Associate Professor of Digital Culture, The Oxford Internet Institute (OII) at the University of Oxford

E-mail: robert.prey@oii.ox.ac.uk 

Dr. Robert Prey is Associate Professor of Digital Culture at the Oxford Internet Institute, and a Research Fellow at Green Templeton College.

Dr. Prey studies the relationship between technology, capitalism and culture. His research and writings have included work on the social and cultural implications of algorithmic recommendation systems and the interdependent processes of ‘datafication’ and ‘platformization’.

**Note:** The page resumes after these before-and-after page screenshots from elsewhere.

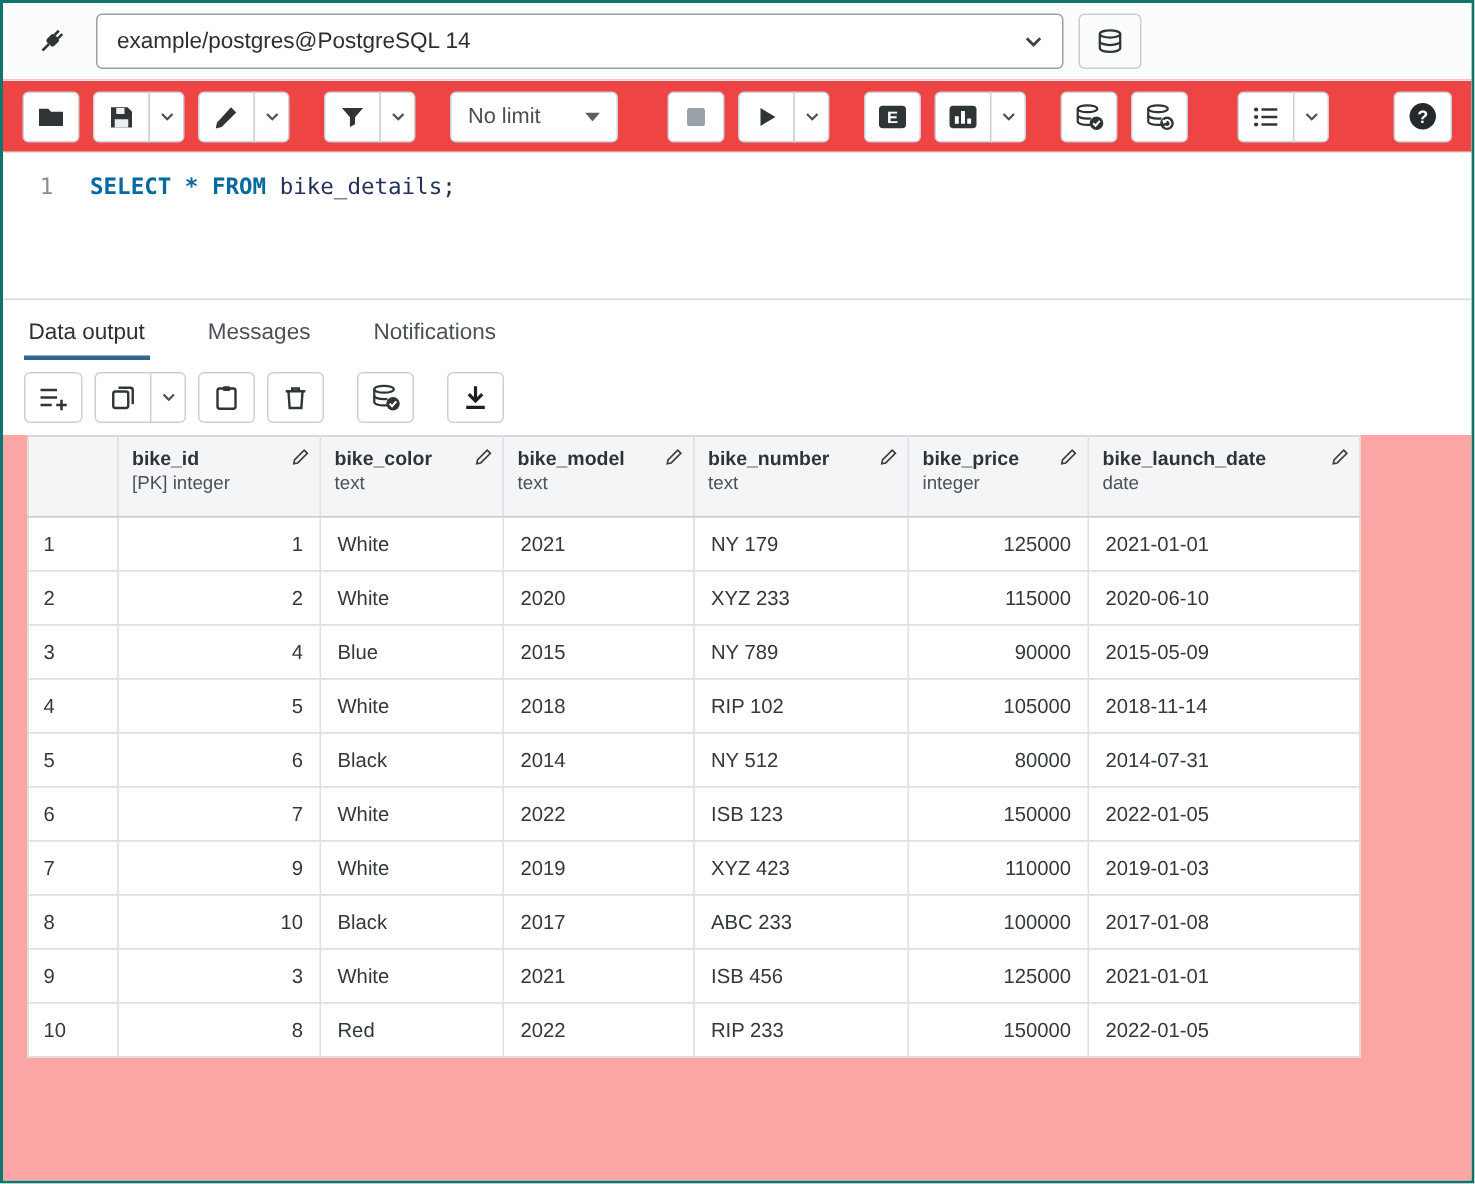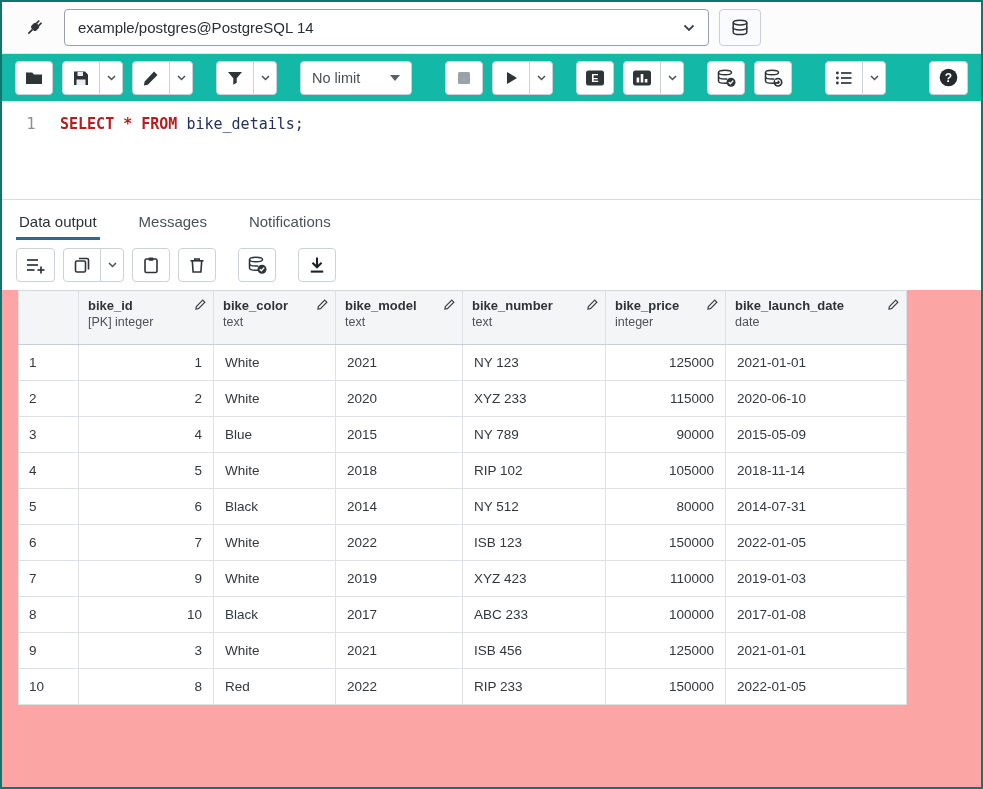--- a/index.html
+++ b/index.html
@@ -6,41 +6,41 @@
   html,body { margin:0; padding:0; background:#fff; font-family:"Liberation Sans", sans-serif; }
   .window { width:983px; height:789px; border:2px solid #0f766e; background:#fff; display:flex; flex-direction:column; overflow:hidden; }
 
   
   .conn-bar { display:flex; align-items:center; gap:10px; padding:7px 12px 7px 12px; background:#fcfcfd; flex:0 0 50px; }
   .conn-icon-btn { width:40px; height:36px; display:flex; align-items:center; justify-content:center; background:transparent; border:none; cursor:pointer; }
   .conn-select { width:645px; height:37px; border:1px solid #98a0a8; border-radius:4px; background:#fff; display:flex; align-items:center; justify-content:space-between; padding:0 13px; font-size:15px; color:#2b2f33; cursor:pointer; }
   .conn-db-btn { width:42px; height:37px; border:1px solid #c9ced5; border-radius:4px; background:#fafbfc; display:flex; align-items:center; justify-content:center; cursor:pointer; }
 
   
-  .toolbar { display:flex; align-items:center; gap:9px; background:#14b8a6; border-top:1px solid #e3e5e9; border-bottom:1px solid #e3e5e9; padding:6px 13px; flex:0 0 49px; }
+  .toolbar { display:flex; align-items:center; gap:9px; background:#ef4444; border-top:1px solid #e3e5e9; border-bottom:1px solid #e3e5e9; padding:6px 13px; flex:0 0 49px; }
   .tbtn { height:34px; min-width:38px; background:#fff; border:1px solid #ccd1d8; border-radius:4px; display:flex; align-items:center; justify-content:center; padding:0 8px; cursor:pointer; }
   .bgroup { display:flex; }
   .bgroup .tbtn:first-child { border-top-right-radius:0; border-bottom-right-radius:0; }
   .bgroup .tbtn:last-child { border-top-left-radius:0; border-bottom-left-radius:0; margin-left:-1px; min-width:24px; padding:0 5px; }
   .limit-btn { min-width:112px; justify-content:space-between; font-size:14.5px; color:#4a4f55; padding:0 11px; }
   .ml-lg { margin-left:24px; }
   .ml-md { margin-left:14px; }
   .help-btn { margin-left:auto; }
 
   
   .tabs-row { display:flex; gap:36px; padding:0 14px; align-items:flex-end; background:#fff; }
   .q-tabs { flex:0 0 38px; }
   .tab { padding:10px 3px 7px; font-size:15px; color:#4b5157; border-bottom:3px solid transparent; cursor:pointer; }
   .tab.active { color:#2c3135; border-bottom-color:#326690; }
 
   
   .editor { flex:0 0 97px; display:flex; background:#fff; font-family:"DejaVu Sans Mono", monospace; font-size:15px; }
   .gutter { width:58px; padding-top:13px; text-align:center; color:#868d94; }
   .code { margin:0; padding-top:13px; white-space:pre; color:#23305a; }
-  .code .kw { color:#b91c1c; font-weight:bold; }
+  .code .kw { color:#0369a1; font-weight:bold; }
 
   
   .out-tabs { flex:0 0 41px; border-top:1px solid #d7dade; }
 
   
   .res-toolbar { display:flex; align-items:center; gap:8px; padding:8px 14px; background:#fff; flex:0 0 50px; }
 
   
   .grid-wrap { flex:1 1 auto; background:#fca5a5; overflow:hidden; padding-left:16px; }
   table.grid { border-collapse:collapse; table-layout:fixed; border-left:1px solid #dde0e4; }
@@ -383,21 +383,21 @@
               </div>
             </th>
           </tr>
         </thead>
         <tbody>
           <tr>
             <th>1</th>
             <td class="num">1</td>
             <td>White</td>
             <td>2021</td>
-            <td>NY 123</td>
+            <td>NY 179</td>
             <td class="num">125000</td>
             <td>2021-01-01</td>
           </tr>
           <tr>
             <th>2</th>
             <td class="num">2</td>
             <td>White</td>
             <td>2020</td>
             <td>XYZ 233</td>
             <td class="num">115000</td>

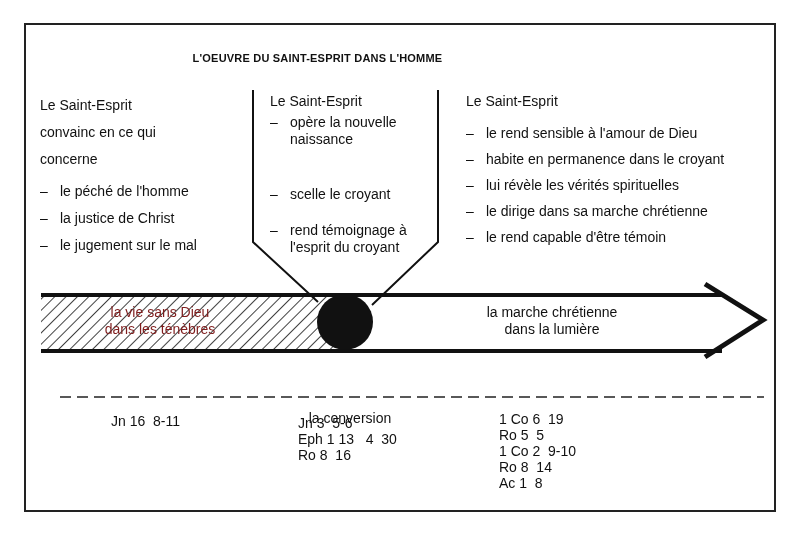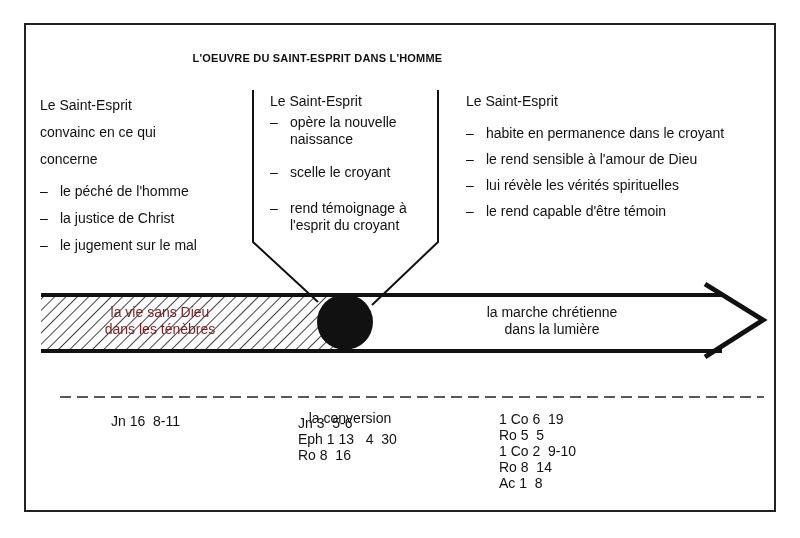--- a/index.html
+++ b/index.html
@@ -69,29 +69,30 @@
   <span class="intro">convainc en ce qui</span>
   <span class="intro">concerne</span>
   <span class="item"><span class="dash">–</span><span>le péché de l'homme</span></span>
   <span class="item"><span class="dash">–</span><span>la justice de Christ</span></span>
   <span class="item"><span class="dash">–</span><span>le jugement sur le mal</span></span>
 </div>
 
 <div class="col" id="col-mid">
   <span class="head">Le Saint-Esprit</span>
   <span class="item"><span class="dash">–</span><span>opère la nouvelle naissance</span></span>
-  <span class="item" style="margin-top:16px"><span class="dash">–</span><span>scelle le croyant</span></span>
+  <span class="item" style="margin-top:38px"><span class="dash">–</span><span>scelle le croyant</span></span>
   <span class="item" style="margin-top:19px"><span class="dash">–</span><span>rend témoignage à l'esprit du croyant</span></span>
 </div>
 
 <div class="col" id="col-right">
   <span class="head" style="margin-bottom:6px">Le Saint-Esprit</span>
+  <span class="item"><span class="dash">–</span><span>le rend sensible à l'amour de Dieu</span></span>
   <span class="item"><span class="dash">–</span><span>habite en permanence dans le croyant</span></span>
-  <span class="item"><span class="dash">–</span><span>le rend sensible à l'amour de Dieu</span></span>
   <span class="item"><span class="dash">–</span><span>lui révèle les vérités spirituelles</span></span>
+  <span class="item"><span class="dash">–</span><span>le dirige dans sa marche chrétienne</span></span>
   <span class="item"><span class="dash">–</span><span>le rend capable d'être témoin</span></span>
 </div>
 
 <div class="bar-label" id="dark-label">
   <span style="display:block">la vie sans Dieu</span>
   <span style="display:block">dans les ténèbres</span>
 </div>
 
 <div class="bar-label" id="light-label">
   <span style="display:block">la marche chrétienne</span>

Robert’s current focus is the creative labour of musicians as they adapt to online platforms. He is principal investigator of the European Research Council-funded project “The Platformization of Music: Towards a Global Theory”, or ‘PlatforMuse’ (2023-2028). The project investigates how streaming and social media platforms influence the creative practices, identities, and working conditions of musicians around the world, with a particular focus on the Netherlands, Nigeria and South Korea.

Dr. Prey is also part of an international team of researchers investigating the algorithmic mediation of taste and streaming consumption practices in Brazil. This project is funded by a Brazil National Council for Scientific and Technological Development Grant. Previous projects have been funded by the Academy of Korean Studies and the Social Sciences and Humanities Research Council of Canada.

Robert joins from the University of Groningen in the Netherlands, where he was Assistant Professor in the Centre for Media and Journalism Studies. He completed his PhD at Simon Fraser University in Vancouver, Canada, where he is an Affiliated Faculty Member in the Transnational Culture and Digital Technology Lab.

https://www.oii.ox.ac.uk/people/profiles/robert-prey

Kyong Yoon, PH.D.

PROFESSOR, University of British Columbia Okanagan

E-Mail: kyong.yoon@ubc.ca

Kyong Yoon is a Seoul-born media researcher. His research focuses on digital media, migration, cultural industries, and East Asian youth culture. He is the author of Digital Mediascapes of Transnational Korean Youth Culture and Diasporic Hallyu: The Korean Wave in Korean Canadian Youth Culture. He has co-authored Transnational Hallyu: The Globalization of Korean Digital and Popular Culture. Prior to coming to UBC Okanagan, he was an ESRC postdoctoral fellow at the University of Sheffield, a research assistant professor at Korea University, and a Korea Foundation visiting professor at McGill University.